PROBLEM STATEMENT
Of the lines in the data below, write out exactly those from the one holding "27.5 Inch Dog" through the one holding "total: 5205.95 -> 5649.09", both included.

Edit difference data:
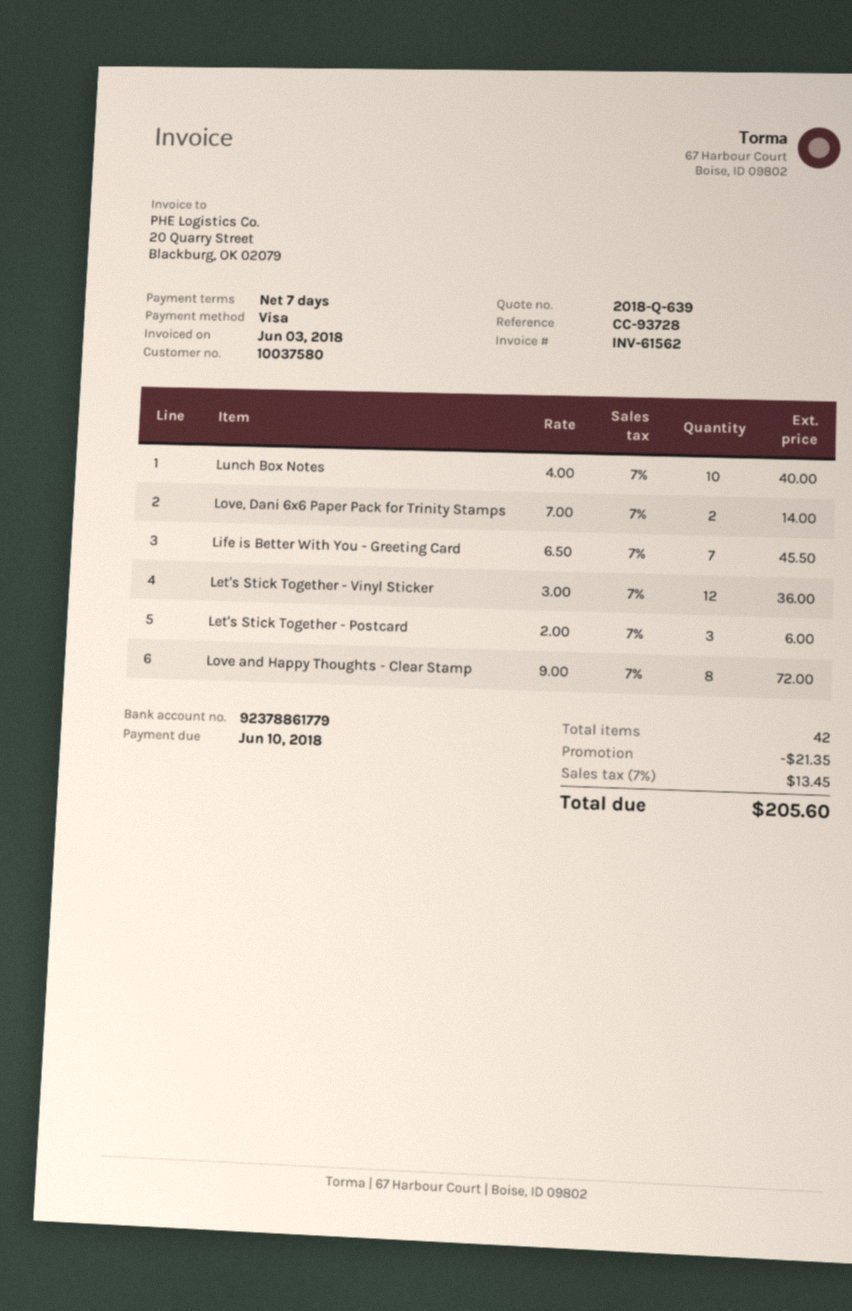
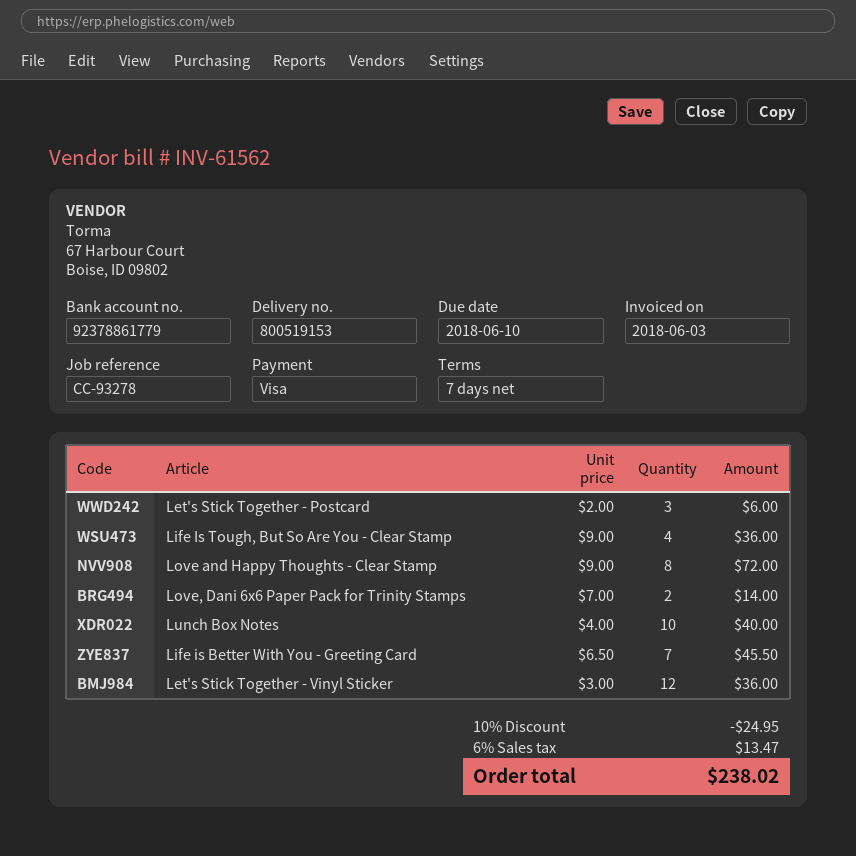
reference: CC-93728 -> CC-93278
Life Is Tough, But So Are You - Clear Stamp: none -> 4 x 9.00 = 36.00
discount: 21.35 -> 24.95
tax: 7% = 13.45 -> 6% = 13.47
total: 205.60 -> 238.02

...

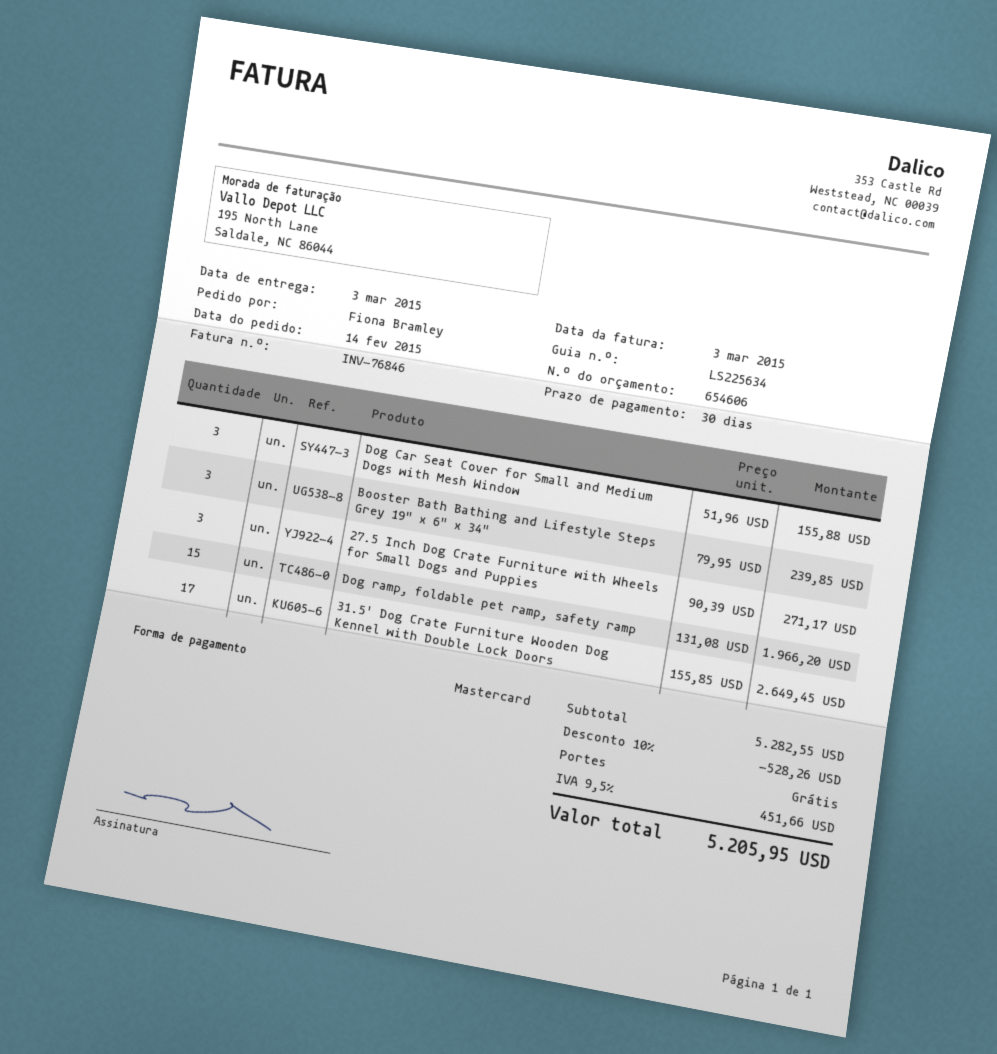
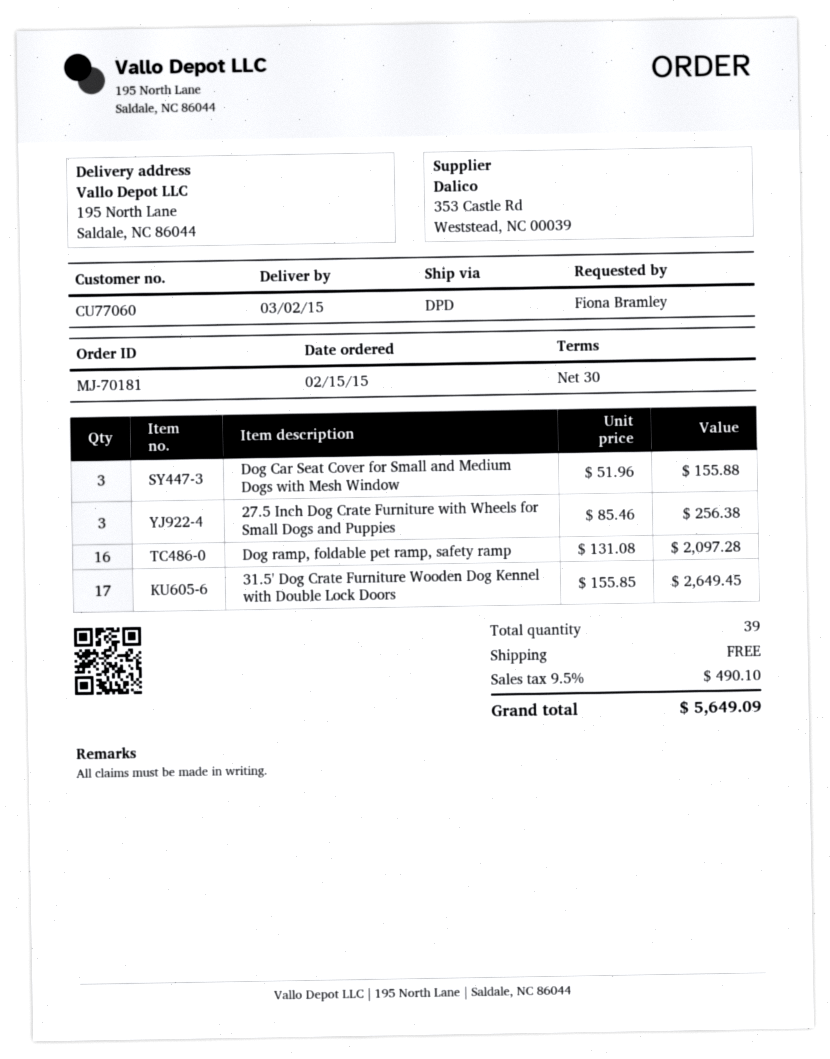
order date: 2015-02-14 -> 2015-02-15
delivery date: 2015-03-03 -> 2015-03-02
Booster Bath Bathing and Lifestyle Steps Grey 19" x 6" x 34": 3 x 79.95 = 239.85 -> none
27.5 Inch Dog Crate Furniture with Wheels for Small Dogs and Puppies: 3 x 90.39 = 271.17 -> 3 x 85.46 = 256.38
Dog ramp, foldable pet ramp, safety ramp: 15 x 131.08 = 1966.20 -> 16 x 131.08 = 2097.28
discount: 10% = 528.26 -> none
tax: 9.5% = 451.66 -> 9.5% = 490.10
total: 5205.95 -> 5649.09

* * *

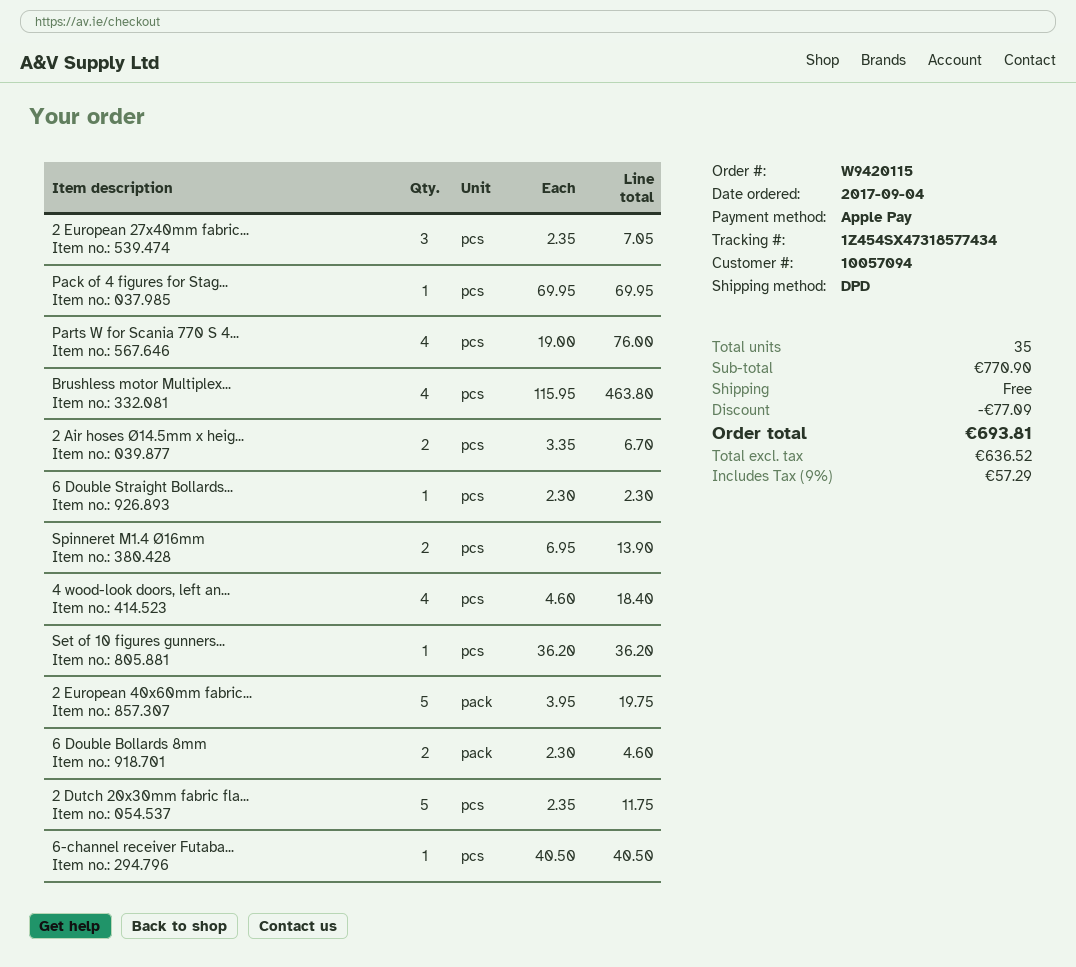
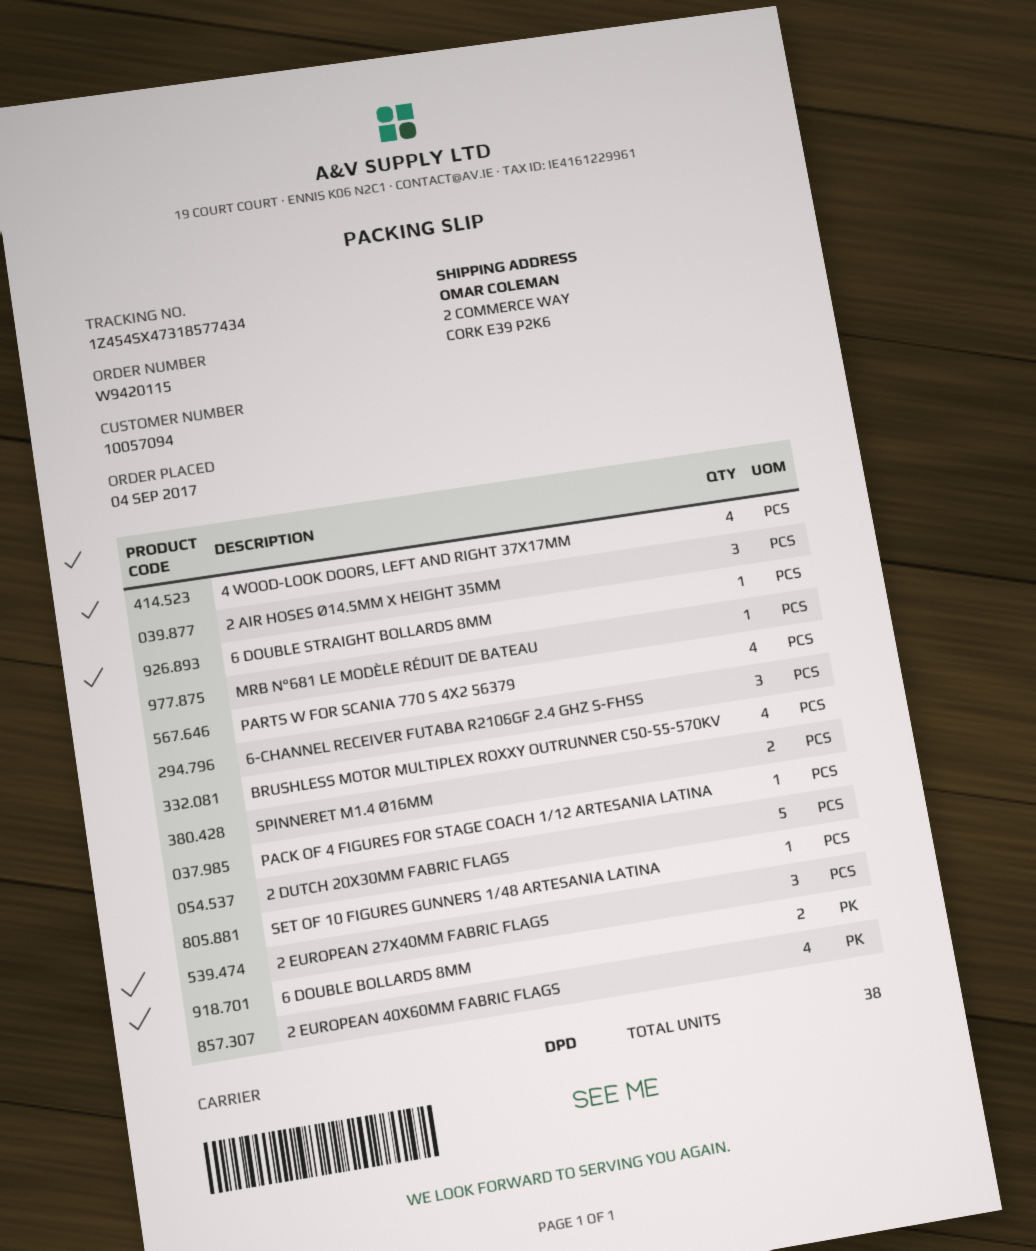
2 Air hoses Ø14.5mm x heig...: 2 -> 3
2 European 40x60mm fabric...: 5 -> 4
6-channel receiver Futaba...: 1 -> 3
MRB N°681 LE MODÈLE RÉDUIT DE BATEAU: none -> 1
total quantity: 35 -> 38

ANSWER TO THE PROBLEM
27.5 Inch Dog Crate Furniture with Wheels for Small Dogs and Puppies: 3 x 90.39 = 271.17 -> 3 x 85.46 = 256.38
Dog ramp, foldable pet ramp, safety ramp: 15 x 131.08 = 1966.20 -> 16 x 131.08 = 2097.28
discount: 10% = 528.26 -> none
tax: 9.5% = 451.66 -> 9.5% = 490.10
total: 5205.95 -> 5649.09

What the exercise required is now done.